CREATE DATABASE SqlHintsFilteredIndexDemo
GO
USE SqlHintsFilteredIndexDemo
GO
CREATE TABLE dbo.Customer(
CustomerId      INT NOT NULL PRIMARY KEY IDENTITY(1,1),
FirstName       VARCHAR(50) ,
LastName        VARCHAR(50),
Country         VARCHAR(50),
CountryCopy     VARCHAR(50),
Age				INT)
GO
SET NOCOUNT ON
GO
--Populate 100K records, where every 10th record record 
--has country as United States and rest of the 
--records have country as India
DECLARE @i INT = 1, @istring VARCHAR(20), @Country VARCHAR(50)
WHILE(@i<=100000)
BEGIN
 IF(@i % 10 =0) 
  SET @Country = 'United States'   
 ELSE
  SET @Country = 'India'
     
 SET @istring = CAST(@i AS VARCHAR(20))
 
 INSERT INTO dbo.Customer(FirstName, LastName, 
                  Country, CountryCopy, Age)
 VALUES ('FN' + @istring, 'LN' + @istring,@Country , @Country,
 ROUND(RAND(convert(varbinary, newid()))*57+18,0))--Age 18 to 75
 SET @i = @i +1
END
GO

Let us now create a classic non-clustered index on the Country column

CREATE NONCLUSTERED INDEX IX_Customer_Country
ON dbo.Customer(Country)
GO

Let us now create a filtered non-clustered index on the CountryCopy column

CREATE NONCLUSTERED INDEX IXF_Customer_CountryCopy
ON dbo.Customer(CountryCopy)
WHERE CountryCopy = 'United States'
GO

Now table has three indexes one is a clustered index created created on the CustomerId column as result of it being a primary key column, the Country column has classic non-clustered index IX_Customer_Country on it and the CountryCopy column has filtered non-clustered index IXF_Customer_CountryCopy on it. Let us now see how many number of rows each of these indexes has and also the size of these indexes using the below script:

SELECT I.name [Index Name],i.type_desc [Index Type],
 PS.row_count [Number of rows],
 PS.used_page_count [Used page count],
 PS.reserved_page_count [Reserved page count]
FROM sys.indexes I
 INNER JOIN sys.dm_db_partition_stats ps
  ON I.object_id = ps.object_id AND I.index_id = ps.index_id
WHERE I.object_id = OBJECT_ID('Customer')

RESULT:
Filtered Indexes Require Less Storgae

So, from the above result it is clear that the number of records in the filtered index is equal to the number records in the table which matches to the filter criteria, so the filtered indexes requires less storage space and they perform better from performance perspective.
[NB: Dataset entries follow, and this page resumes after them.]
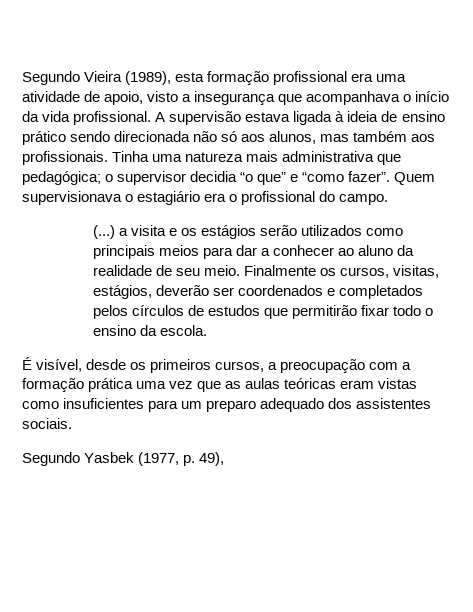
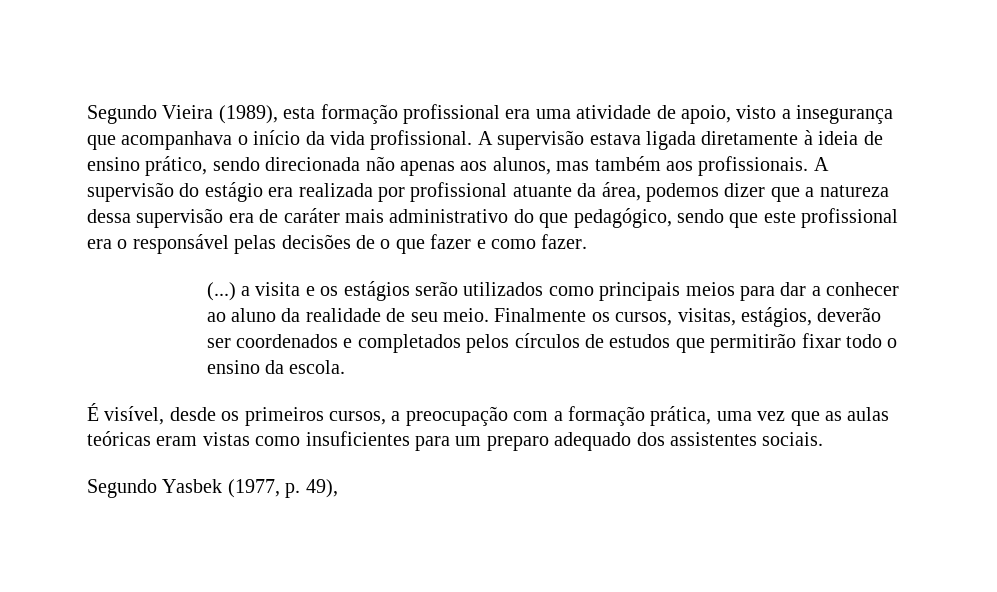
- A supervisão estava ligada à ideia de ensino prático sendo direcionada não só aos alunos, mas também aos profissionais.
+ A supervisão estava ligada diretamente à ideia de ensino prático, sendo direcionada não apenas aos alunos, mas também aos profissionais.
- Tinha uma natureza mais administrativa que pedagógica; o supervisor decidia “o que” e “como fazer”. Quem supervisionava o estagiário era o profissional do campo.
+ A supervisão do estágio era realizada por profissional atuante da área, podemos dizer que a natureza dessa supervisão era de caráter mais administrativo do que pedagógico, sendo que este profissional era o responsável pelas decisões de o que fazer e como fazer.
- É visível, desde os primeiros cursos, a preocupação com a formação prática uma vez que as aulas teóricas eram vistas como insuficientes para um preparo adequado dos assistentes sociais.
+ É visível, desde os primeiros cursos, a preocupação com a formação prática, uma vez que as aulas teóricas eram vistas como insuficientes para um preparo adequado dos assistentes sociais.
Now let us check by running below two queries and see how filtered and classic index perform from performance perspective:

--Filtered Index
SELECT COUNT(1) FROM dbo.Customer WITH(NOLOCK)
WHERE CountryCopy = 'United States'
GO
--Classic regular Index
SELECT COUNT(1) FROM dbo.Customer WITH(NOLOCK)
WHERE Country = 'United States'
GO

RESULT:
FilteredIndexPerformance

From the above result it is clear that the query which uses filtered index has a cost of 37% whereas the query which uses classic index has a cost of 63%. From this result it is clear that the query which uses filtered index performs better.

Let us drop the two non-clustered indexes created in this example by the following script:

DROP INDEX IX_Customer_Country ON dbo.Customer
GO
DROP INDEX IXF_Customer_CountryCopy ON dbo.Customer
GO

Example 2: This example explains the columns in the filter index’s filter criteria/expression doesn’t need to be a key column in the filtered index definition

If we know that the look-up on the Customer tables record by FirstName and LastName is always for the United States customers. Then in such a scenario, a filtered index like below is more suitable than having a regular non-clustered index.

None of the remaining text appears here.